Available records
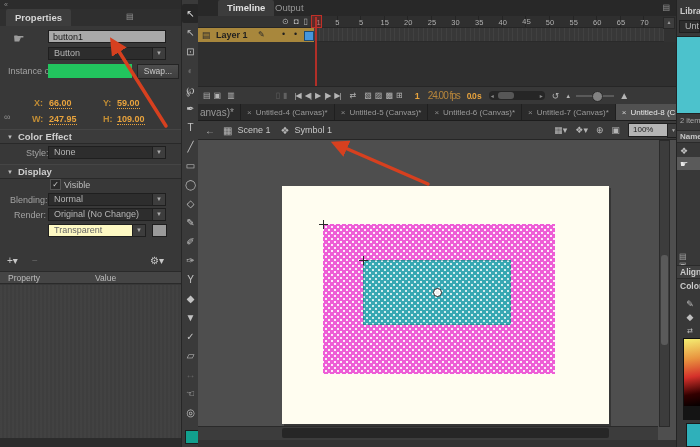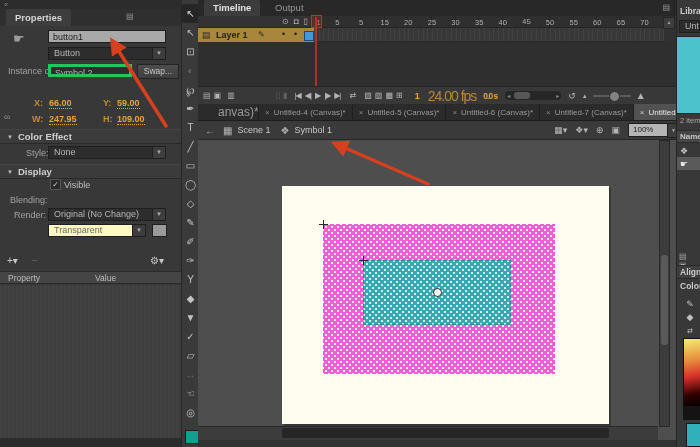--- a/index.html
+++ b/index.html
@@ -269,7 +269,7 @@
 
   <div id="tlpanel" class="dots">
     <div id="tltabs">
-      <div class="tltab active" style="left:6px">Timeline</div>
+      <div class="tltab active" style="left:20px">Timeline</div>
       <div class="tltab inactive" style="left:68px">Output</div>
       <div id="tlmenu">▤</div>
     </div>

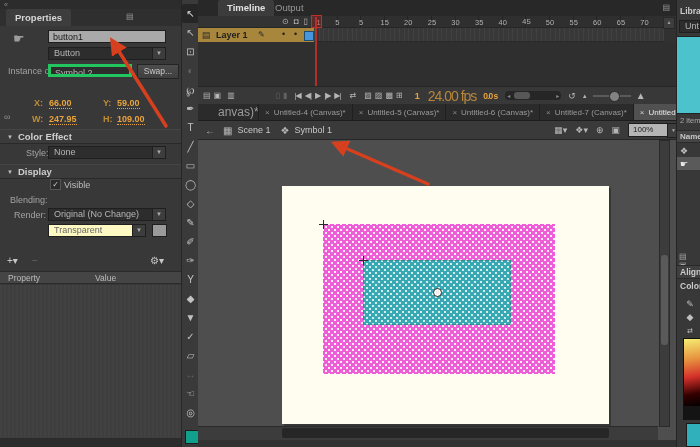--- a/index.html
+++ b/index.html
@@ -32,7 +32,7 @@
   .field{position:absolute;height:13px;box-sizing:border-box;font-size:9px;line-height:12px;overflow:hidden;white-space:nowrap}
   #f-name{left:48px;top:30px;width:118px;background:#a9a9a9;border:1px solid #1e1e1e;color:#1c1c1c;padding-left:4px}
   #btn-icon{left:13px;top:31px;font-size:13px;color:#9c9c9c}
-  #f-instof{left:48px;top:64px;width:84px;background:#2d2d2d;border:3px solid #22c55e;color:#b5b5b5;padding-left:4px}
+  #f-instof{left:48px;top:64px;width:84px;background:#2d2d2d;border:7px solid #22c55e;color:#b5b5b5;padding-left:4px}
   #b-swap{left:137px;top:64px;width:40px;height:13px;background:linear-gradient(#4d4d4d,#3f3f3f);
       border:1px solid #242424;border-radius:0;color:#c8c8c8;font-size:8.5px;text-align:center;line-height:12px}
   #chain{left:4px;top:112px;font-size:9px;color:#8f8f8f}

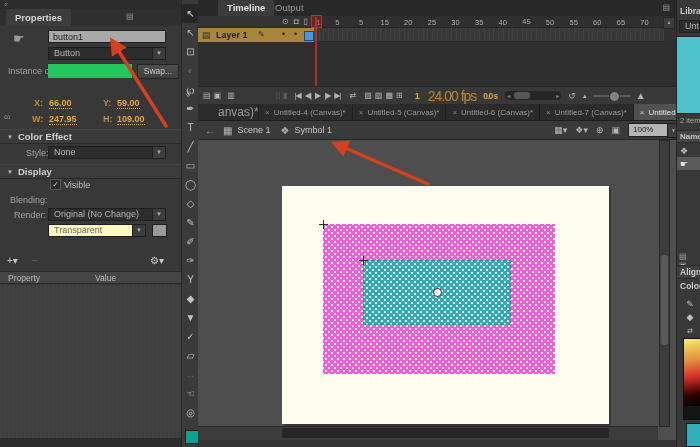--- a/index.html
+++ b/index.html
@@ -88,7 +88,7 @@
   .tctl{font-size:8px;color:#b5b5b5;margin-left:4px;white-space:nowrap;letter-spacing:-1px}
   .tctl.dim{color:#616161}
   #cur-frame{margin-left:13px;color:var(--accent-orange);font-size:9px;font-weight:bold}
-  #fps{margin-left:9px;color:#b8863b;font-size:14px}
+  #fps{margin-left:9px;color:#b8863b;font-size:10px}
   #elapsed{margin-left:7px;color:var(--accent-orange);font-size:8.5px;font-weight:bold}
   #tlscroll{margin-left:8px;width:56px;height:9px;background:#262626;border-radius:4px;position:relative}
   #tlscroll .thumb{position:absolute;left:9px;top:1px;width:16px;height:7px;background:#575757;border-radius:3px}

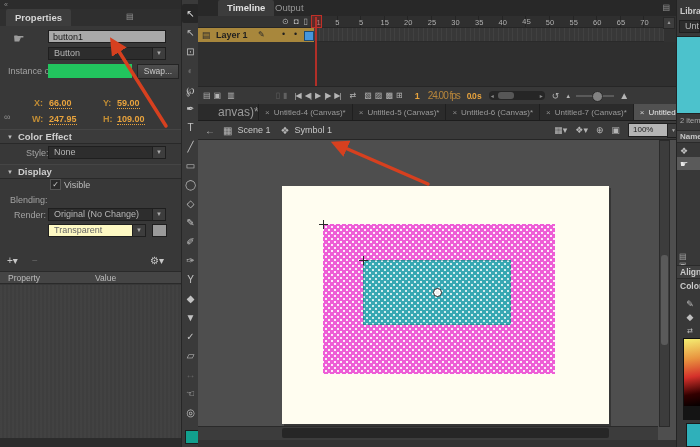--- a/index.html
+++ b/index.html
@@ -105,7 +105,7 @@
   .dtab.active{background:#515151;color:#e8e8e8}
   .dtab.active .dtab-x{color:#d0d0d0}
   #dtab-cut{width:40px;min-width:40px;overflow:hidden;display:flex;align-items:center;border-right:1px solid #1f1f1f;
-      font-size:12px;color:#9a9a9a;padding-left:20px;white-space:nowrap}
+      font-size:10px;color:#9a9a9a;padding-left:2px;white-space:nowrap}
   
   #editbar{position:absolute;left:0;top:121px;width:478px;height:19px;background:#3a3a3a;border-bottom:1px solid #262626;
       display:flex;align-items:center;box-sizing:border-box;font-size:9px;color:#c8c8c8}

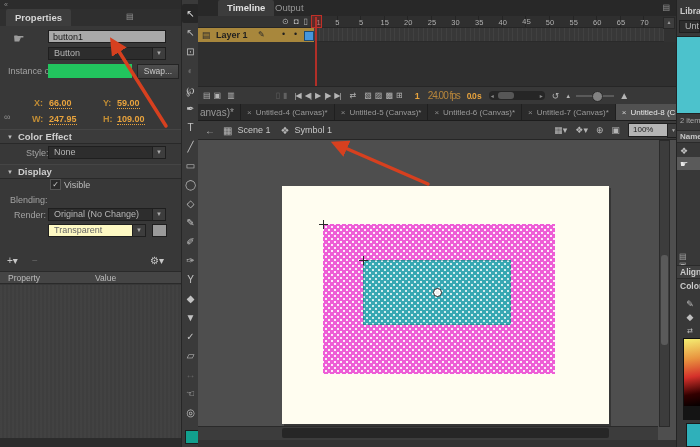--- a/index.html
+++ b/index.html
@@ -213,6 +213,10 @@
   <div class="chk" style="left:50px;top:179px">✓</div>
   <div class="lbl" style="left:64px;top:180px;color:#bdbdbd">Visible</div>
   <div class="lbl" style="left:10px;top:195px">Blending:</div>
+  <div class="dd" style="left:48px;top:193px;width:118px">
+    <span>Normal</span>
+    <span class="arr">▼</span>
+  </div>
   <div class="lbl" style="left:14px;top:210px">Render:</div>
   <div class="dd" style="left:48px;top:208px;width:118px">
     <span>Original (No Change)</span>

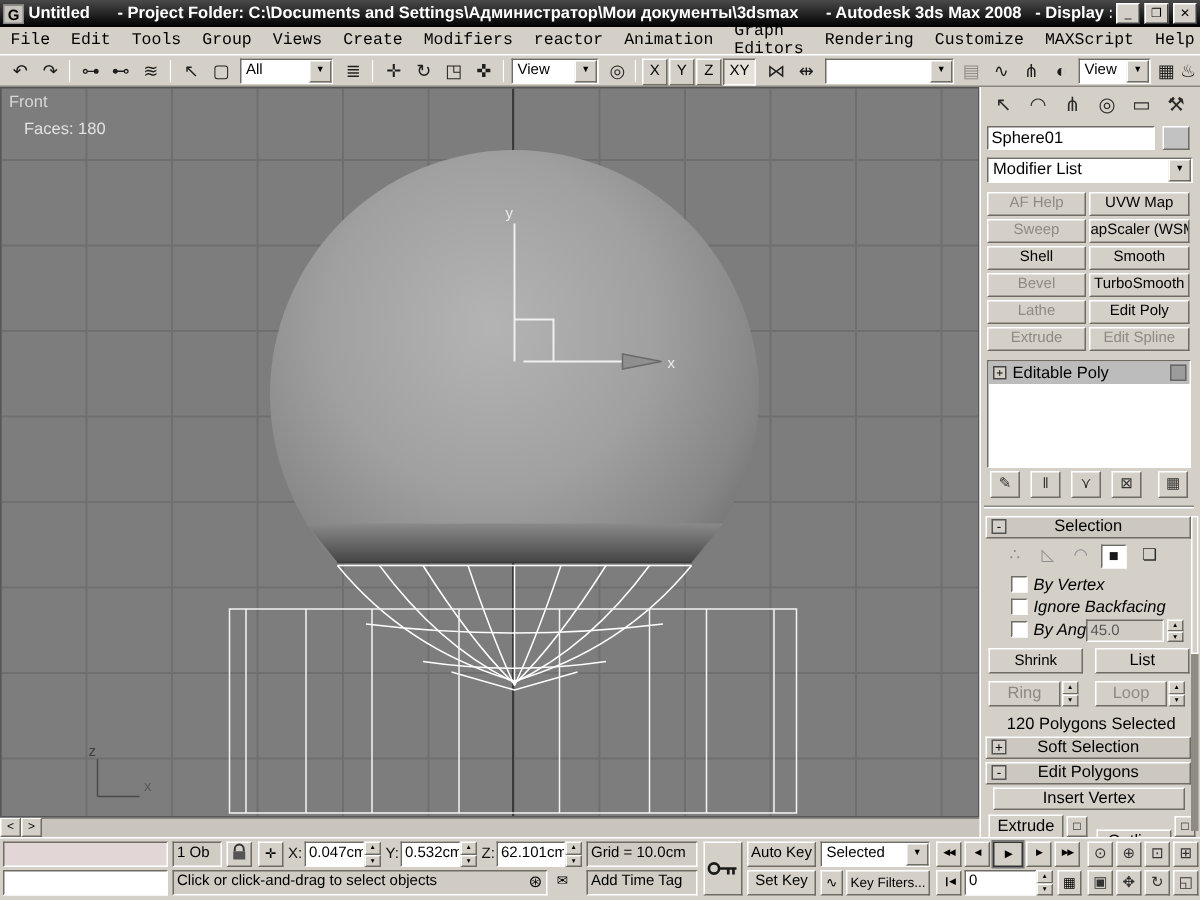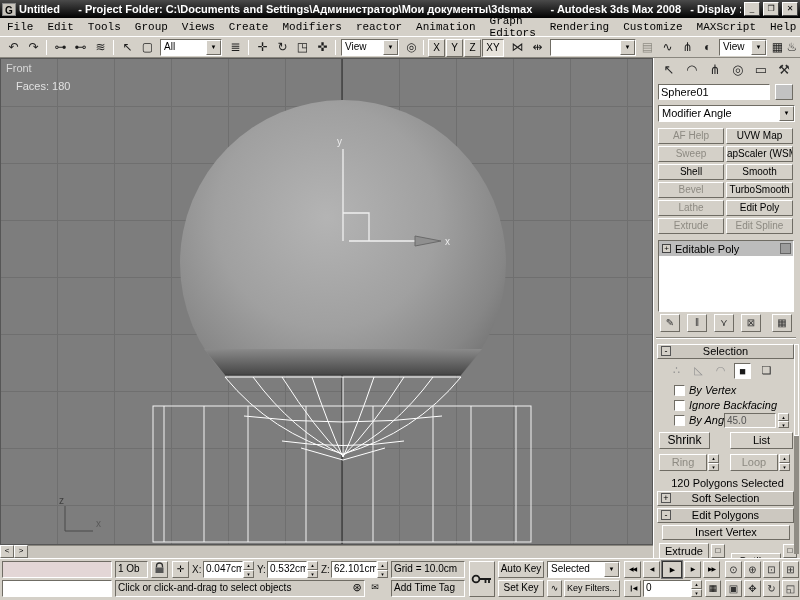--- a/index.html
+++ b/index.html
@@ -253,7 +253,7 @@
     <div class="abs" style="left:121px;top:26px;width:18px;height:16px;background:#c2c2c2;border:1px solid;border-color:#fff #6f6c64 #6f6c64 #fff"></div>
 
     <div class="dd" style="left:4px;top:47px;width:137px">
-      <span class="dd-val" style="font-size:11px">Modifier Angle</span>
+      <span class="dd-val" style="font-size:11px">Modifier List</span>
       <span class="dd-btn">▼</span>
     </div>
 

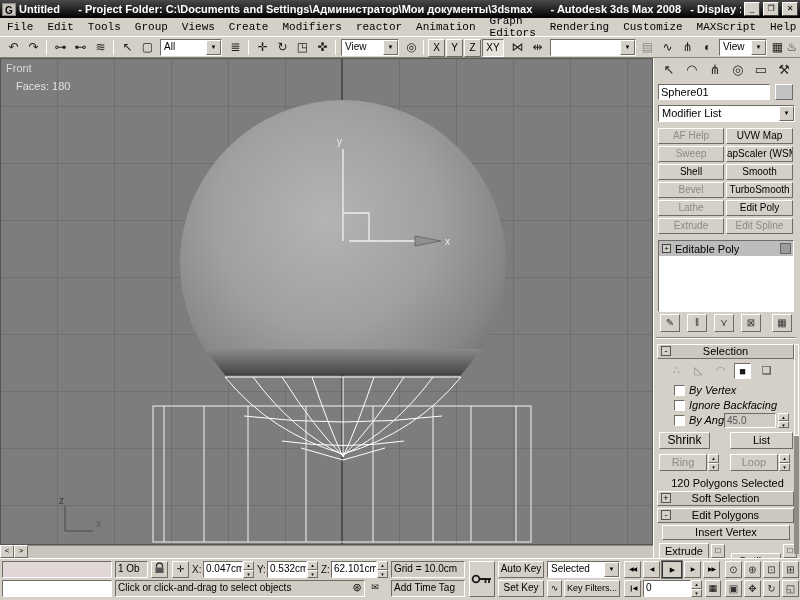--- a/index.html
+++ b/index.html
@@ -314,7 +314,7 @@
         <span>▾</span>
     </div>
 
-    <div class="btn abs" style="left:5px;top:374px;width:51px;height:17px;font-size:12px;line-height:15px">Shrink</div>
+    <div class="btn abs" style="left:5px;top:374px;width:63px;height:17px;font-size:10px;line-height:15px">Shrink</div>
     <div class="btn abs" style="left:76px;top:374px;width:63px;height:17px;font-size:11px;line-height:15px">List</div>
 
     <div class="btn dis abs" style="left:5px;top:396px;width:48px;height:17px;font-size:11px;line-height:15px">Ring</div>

Task
What you return must match the records letter for letter, except that the pictures stay out.

Problem solution
--- a/index.html
+++ b/index.html
@@ -269,7 +269,7 @@
 
   <div id="tlpanel" class="dots">
     <div id="tltabs">
-      <div class="tltab active" style="left:6px">Timeline</div>
+      <div class="tltab active" style="left:20px">Timeline</div>
       <div class="tltab inactive" style="left:68px">Output</div>
       <div id="tlmenu">▤</div>
     </div>

--- a/index.html
+++ b/index.html
@@ -32,7 +32,7 @@
   .field{position:absolute;height:13px;box-sizing:border-box;font-size:9px;line-height:12px;overflow:hidden;white-space:nowrap}
   #f-name{left:48px;top:30px;width:118px;background:#a9a9a9;border:1px solid #1e1e1e;color:#1c1c1c;padding-left:4px}
   #btn-icon{left:13px;top:31px;font-size:13px;color:#9c9c9c}
-  #f-instof{left:48px;top:64px;width:84px;background:#2d2d2d;border:3px solid #22c55e;color:#b5b5b5;padding-left:4px}
+  #f-instof{left:48px;top:64px;width:84px;background:#2d2d2d;border:7px solid #22c55e;color:#b5b5b5;padding-left:4px}
   #b-swap{left:137px;top:64px;width:40px;height:13px;background:linear-gradient(#4d4d4d,#3f3f3f);
       border:1px solid #242424;border-radius:0;color:#c8c8c8;font-size:8.5px;text-align:center;line-height:12px}
   #chain{left:4px;top:112px;font-size:9px;color:#8f8f8f}

--- a/index.html
+++ b/index.html
@@ -88,7 +88,7 @@
   .tctl{font-size:8px;color:#b5b5b5;margin-left:4px;white-space:nowrap;letter-spacing:-1px}
   .tctl.dim{color:#616161}
   #cur-frame{margin-left:13px;color:var(--accent-orange);font-size:9px;font-weight:bold}
-  #fps{margin-left:9px;color:#b8863b;font-size:14px}
+  #fps{margin-left:9px;color:#b8863b;font-size:10px}
   #elapsed{margin-left:7px;color:var(--accent-orange);font-size:8.5px;font-weight:bold}
   #tlscroll{margin-left:8px;width:56px;height:9px;background:#262626;border-radius:4px;position:relative}
   #tlscroll .thumb{position:absolute;left:9px;top:1px;width:16px;height:7px;background:#575757;border-radius:3px}

--- a/index.html
+++ b/index.html
@@ -105,7 +105,7 @@
   .dtab.active{background:#515151;color:#e8e8e8}
   .dtab.active .dtab-x{color:#d0d0d0}
   #dtab-cut{width:40px;min-width:40px;overflow:hidden;display:flex;align-items:center;border-right:1px solid #1f1f1f;
-      font-size:12px;color:#9a9a9a;padding-left:20px;white-space:nowrap}
+      font-size:10px;color:#9a9a9a;padding-left:2px;white-space:nowrap}
   
   #editbar{position:absolute;left:0;top:121px;width:478px;height:19px;background:#3a3a3a;border-bottom:1px solid #262626;
       display:flex;align-items:center;box-sizing:border-box;font-size:9px;color:#c8c8c8}

--- a/index.html
+++ b/index.html
@@ -213,6 +213,10 @@
   <div class="chk" style="left:50px;top:179px">✓</div>
   <div class="lbl" style="left:64px;top:180px;color:#bdbdbd">Visible</div>
   <div class="lbl" style="left:10px;top:195px">Blending:</div>
+  <div class="dd" style="left:48px;top:193px;width:118px">
+    <span>Normal</span>
+    <span class="arr">▼</span>
+  </div>
   <div class="lbl" style="left:14px;top:210px">Render:</div>
   <div class="dd" style="left:48px;top:208px;width:118px">
     <span>Original (No Change)</span>

--- a/index.html
+++ b/index.html
@@ -253,7 +253,7 @@
     <div class="abs" style="left:121px;top:26px;width:18px;height:16px;background:#c2c2c2;border:1px solid;border-color:#fff #6f6c64 #6f6c64 #fff"></div>
 
     <div class="dd" style="left:4px;top:47px;width:137px">
-      <span class="dd-val" style="font-size:11px">Modifier Angle</span>
+      <span class="dd-val" style="font-size:11px">Modifier List</span>
       <span class="dd-btn">▼</span>
     </div>
 

--- a/index.html
+++ b/index.html
@@ -314,7 +314,7 @@
         <span>▾</span>
     </div>
 
-    <div class="btn abs" style="left:5px;top:374px;width:51px;height:17px;font-size:12px;line-height:15px">Shrink</div>
+    <div class="btn abs" style="left:5px;top:374px;width:63px;height:17px;font-size:10px;line-height:15px">Shrink</div>
     <div class="btn abs" style="left:76px;top:374px;width:63px;height:17px;font-size:11px;line-height:15px">List</div>
 
     <div class="btn dis abs" style="left:5px;top:396px;width:48px;height:17px;font-size:11px;line-height:15px">Ring</div>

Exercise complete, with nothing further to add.